2 min

Detecting Fake News Automatically

St. Pölten UAS Graduate Develops Fake News Detector

Armin Kirchknopf, a graduate of the degree programme Interactive Technologies at the St. Pölten University of Applied Sciences, has developed an automatic detector for fake news within the framework of his thesis and a research project.

The programme uses artificial intelligence techniques to classify messages by evaluating texts, images and other information from social media.

Manual Identification is Time-Consuming

On the internet and on social media, it is often difficult to tell the difference between fake news and real news. Research platform employees sometimes need to invest much time to get things straight. In his master thesis “Automated Identification of Information Disorder in Social Media from Multimodal Data”, Armin Kirchknopf, graduate of the master degree programme Interactive Technologies and research assistant in the research group Media Computing at the St. Pölten UAS, developed methods that allow for the automatic detection of potential fake news — at least in a first step.

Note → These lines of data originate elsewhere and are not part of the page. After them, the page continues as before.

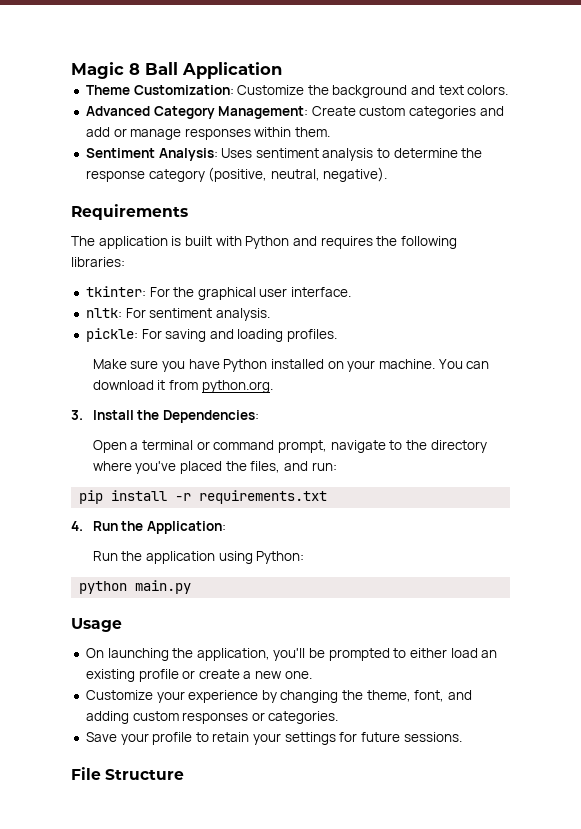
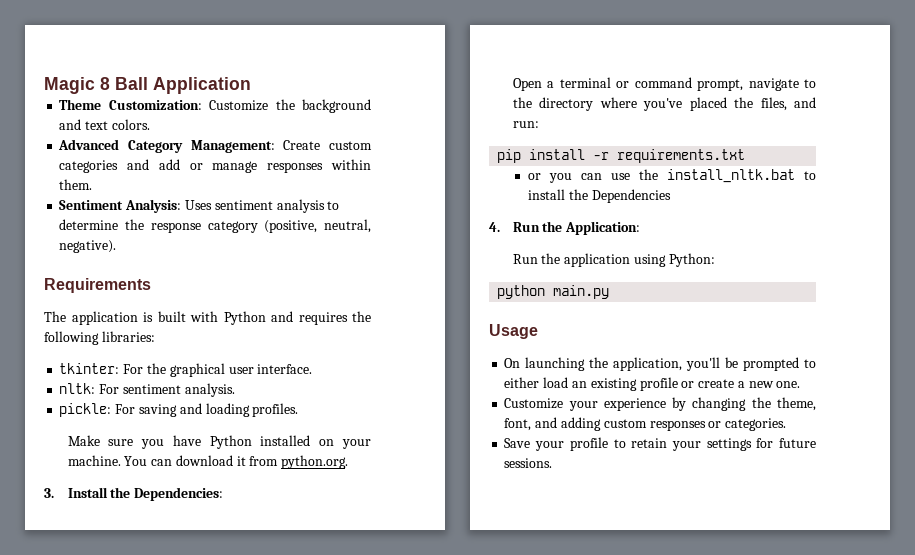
+ or you can use the install_nltk.bat to install the Dependencies
- File Structure

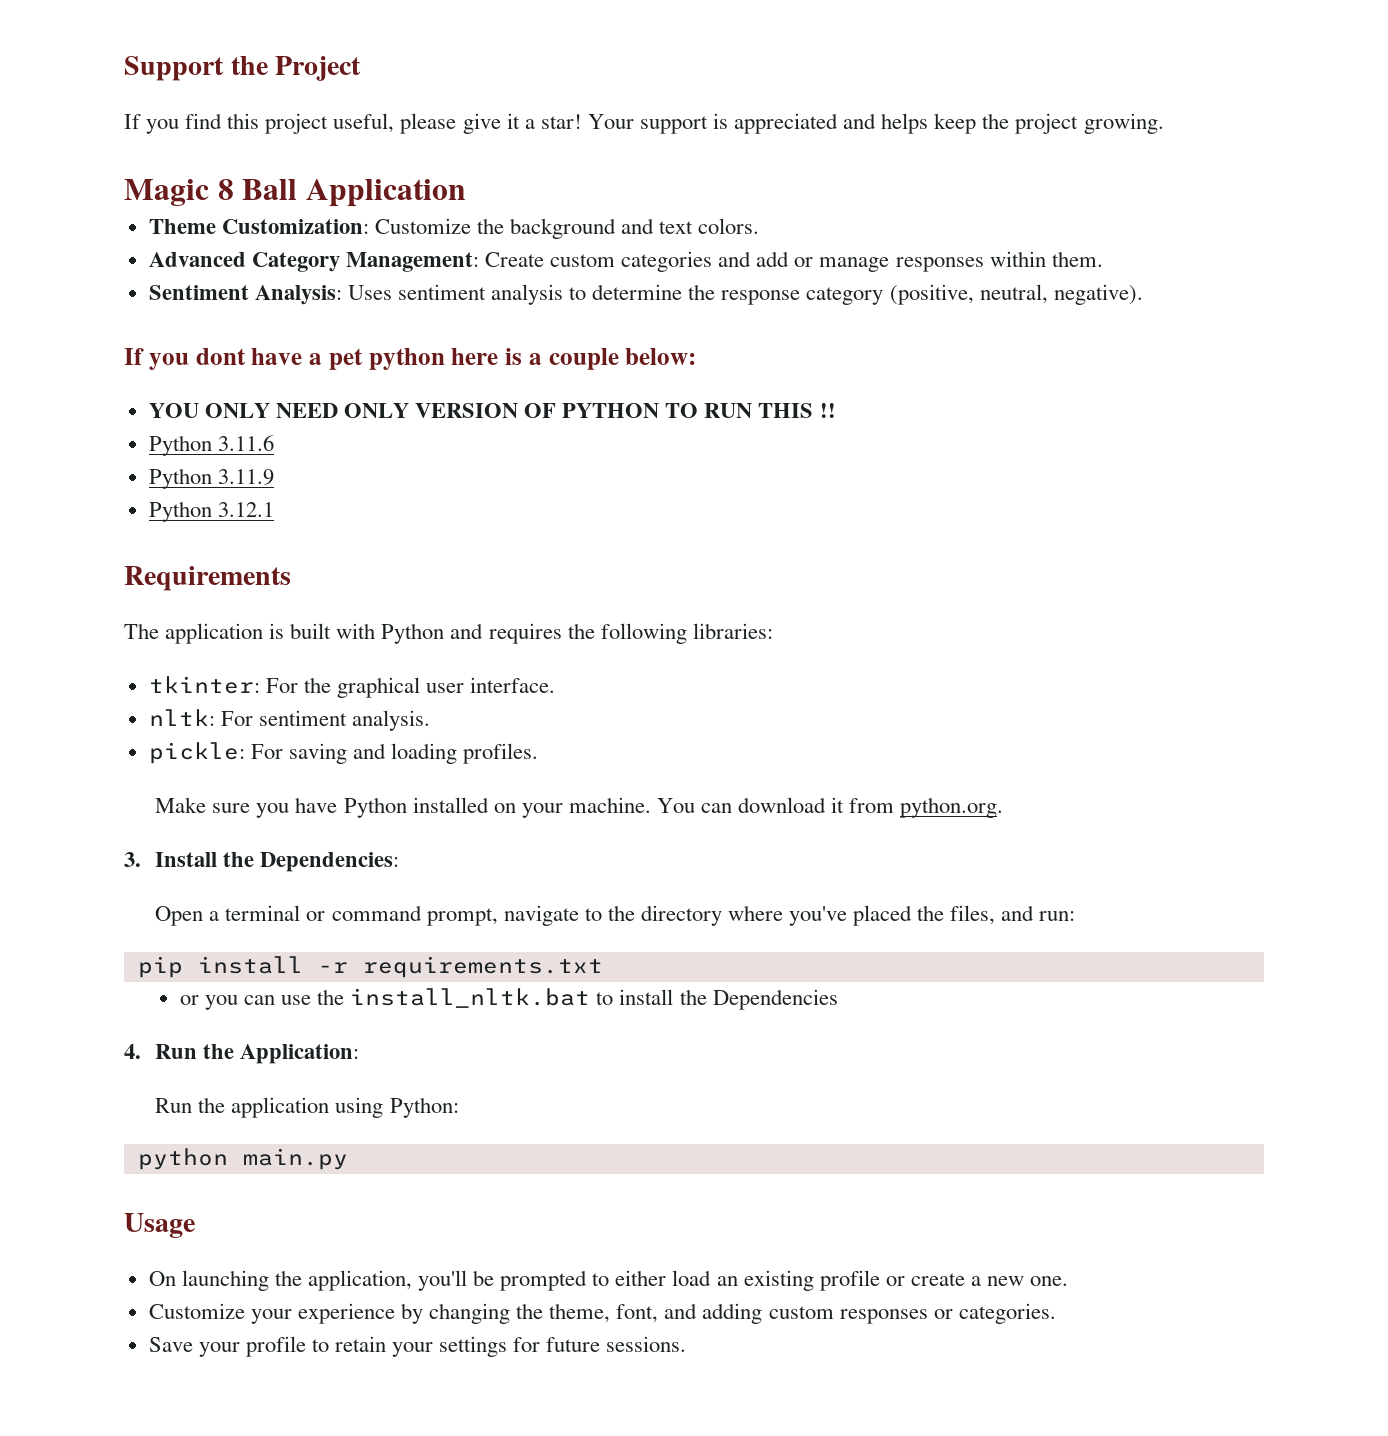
+ Support the Project
+ If you find this project useful, please give it a star! Your support is appreciated and helps keep the project growing.
+ If you dont have a pet python here is a couple below:
+ YOU ONLY NEED ONLY VERSION OF PYTHON TO RUN THIS !!
+ Python 3.11.6
+ Python 3.11.9
+ Python 3.12.1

“The manual identification of fake news and rumours is a very demanding task – even for experts. In light of the steadily growing amount of data, I wondered whether fake news could also be detected and evaluated automatically by using data analysis,” says Kirchknopf.

Many Aspects and the Context Are Decisive

There have already been attempts to do so, but existing methods mostly focused on a specific type of data (e.g. text) and a limited amount of datasets. Kirchknopf's Fake News Detector combines a variety of information, such as text, images and comments.

He also uses other so-called meta information from social media. This includes information on the users’ verification status, approving or dismissive reviews of a post, the number of comments it received, and whether it was shared. Based on a dataset of more than 1 million entries from the platform reddit.com, Kirchknopf developed an automatic method for detecting potential fake messages. In principle, the detector could also be used for other platforms if adjusted accordingly.

Kirchknopf built his Fake News Detector based on neural network models from the field of artificial intelligence, and on methods of natural language processing (NLP) and computer vision. The aim was to develop a system capable of learning that adapts to new topics and uses metadata from social media to improve the recognition of fake news.

Human Intellect Cannot be Replaced

The aim of Kirchknopf's work was to create a method that would enable users of social media channels to quickly identify news as fake or true. However, a message does not necessarily have to be one hundred percent fake, it can also be simply used to shift the public opinion in a certain direction or discredit something.

Kirchknopf pointed out that some pieces of news can fall into several categories. “It isn’t all about true or false. Fake news is not just a matter of black or white. The programme is designed to provide a context to quickly classify content. Often, the only classification is 'likely fake'. To go into depth, more research and further large datasets are needed. In the end, common sense, which can only be provided by human intellect, is still decisive,” says Kirchknopf.

Project Fake News Detection

The project was funded by a grant of the internet funding initiative netidee.